Poorer Children More Likely To Get Antipsychotics
krou writes "A new study by a team from Rutgers and Columbia has discovered that poorer children are more likely to be given powerful antipsychotic drugs. According to the NY Times (login required), 'children covered by Medicaid are given powerful antipsychotic medicines at a rate four times higher than children whose parents have private insurance. And the Medicaid children are more likely to receive the drugs for less severe conditions than their middle-class counterparts.' It raises the question: 'Do too many children from poor families receive powerful psychiatric drugs not because they actually need them — but because it is deemed the most efficient and cost-effective way to control problems that may be handled much differently for middle-class children?' Two possible explanations are offered: 'insurance reimbursements, as Medicaid often pays much less for counseling and therapy than private insurers do,' and because of 'the challenges that families in poverty may have in consistently attending counseling or therapy sessions, even when such help is available.' The study is due to be published next year in the journal Health Affairs." The full article is available behind a paywall from the first link. The lead author of the study said he "did not have clear evidence to form an opinion on whether or not children on Medicaid were being overtreated."

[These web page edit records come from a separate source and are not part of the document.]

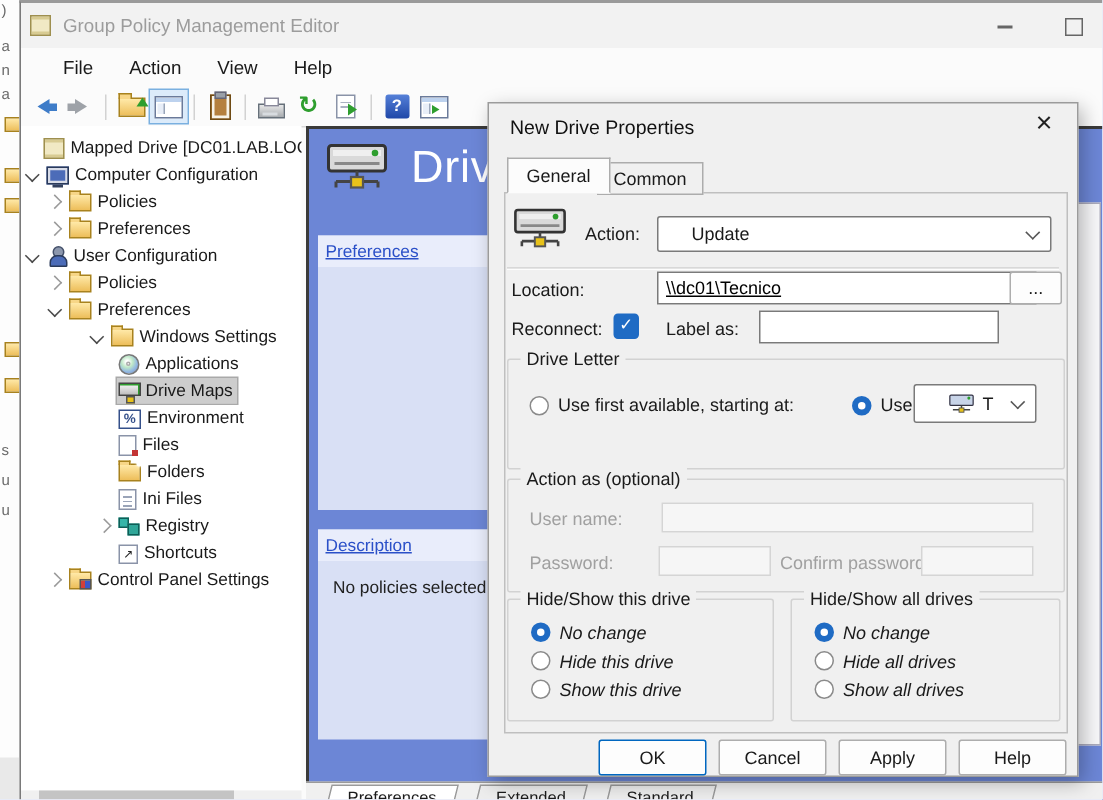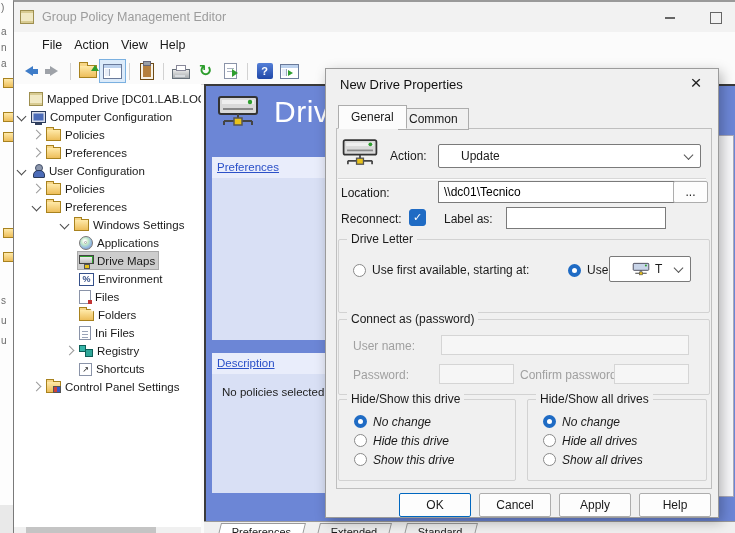"File" #menubar { gap: 12px -> 24px }
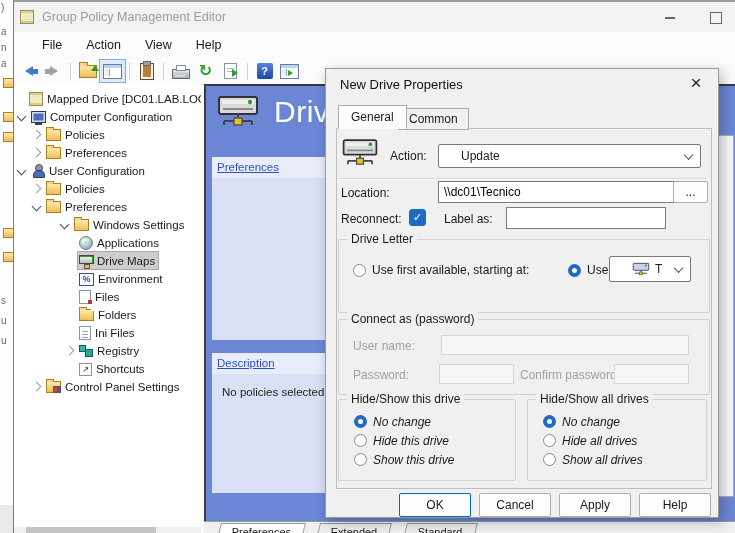"\\dc01\Tecnico" input.dinput { text-decoration: none -> underline }
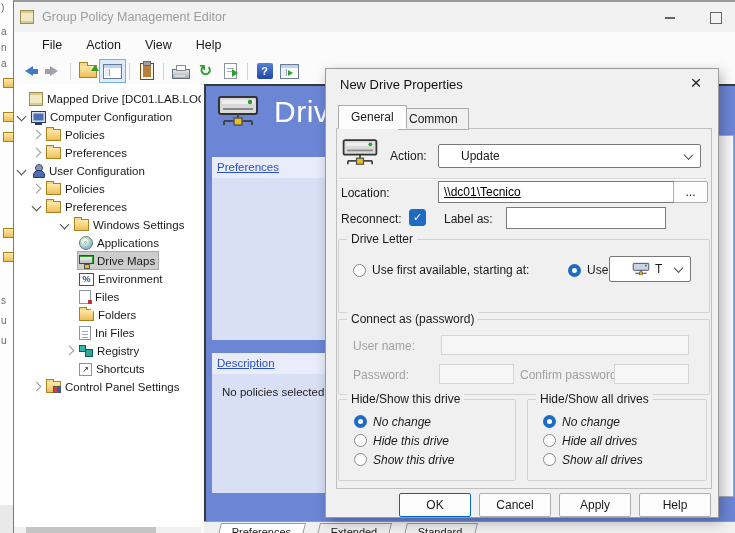"Connect as (password)" span.legend { text: Connect as (password -> Action as (optional }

A study done around 10+ years ago by Eastern Virginia Medical School looked at diagnosis and misdiagnosis of ADD in communities near them (Norfolk VA). They found the richer the community the more kids were diagnosed with ADD. they also found that while there is underdiagnosis equal to about 10% of the current number of those so diagnosed, there is about 20% overdiagnosed.
The most disturbing fact they uncovered, one that helps make sense of the overdiagnosis part, comes from looking at grade level and age. They classified kids as to grade, and then age within that grade. One group, kids who were more than 1 years younger than average for that grade (ie. had been bumped foward, skipping one or more grades at some time) were particularly troublesome. Kids more than a year young form their grade were prescribed meds for a diagnosis of ADD 67% of the time. These are the smart kids. No way they could that many have ADD and be set forward one opr more grades.
The only possible explanation for this is their parents were dosing them with speed in order to improve their scores, grades, abilities, etc. And doctors and schools were going along with it.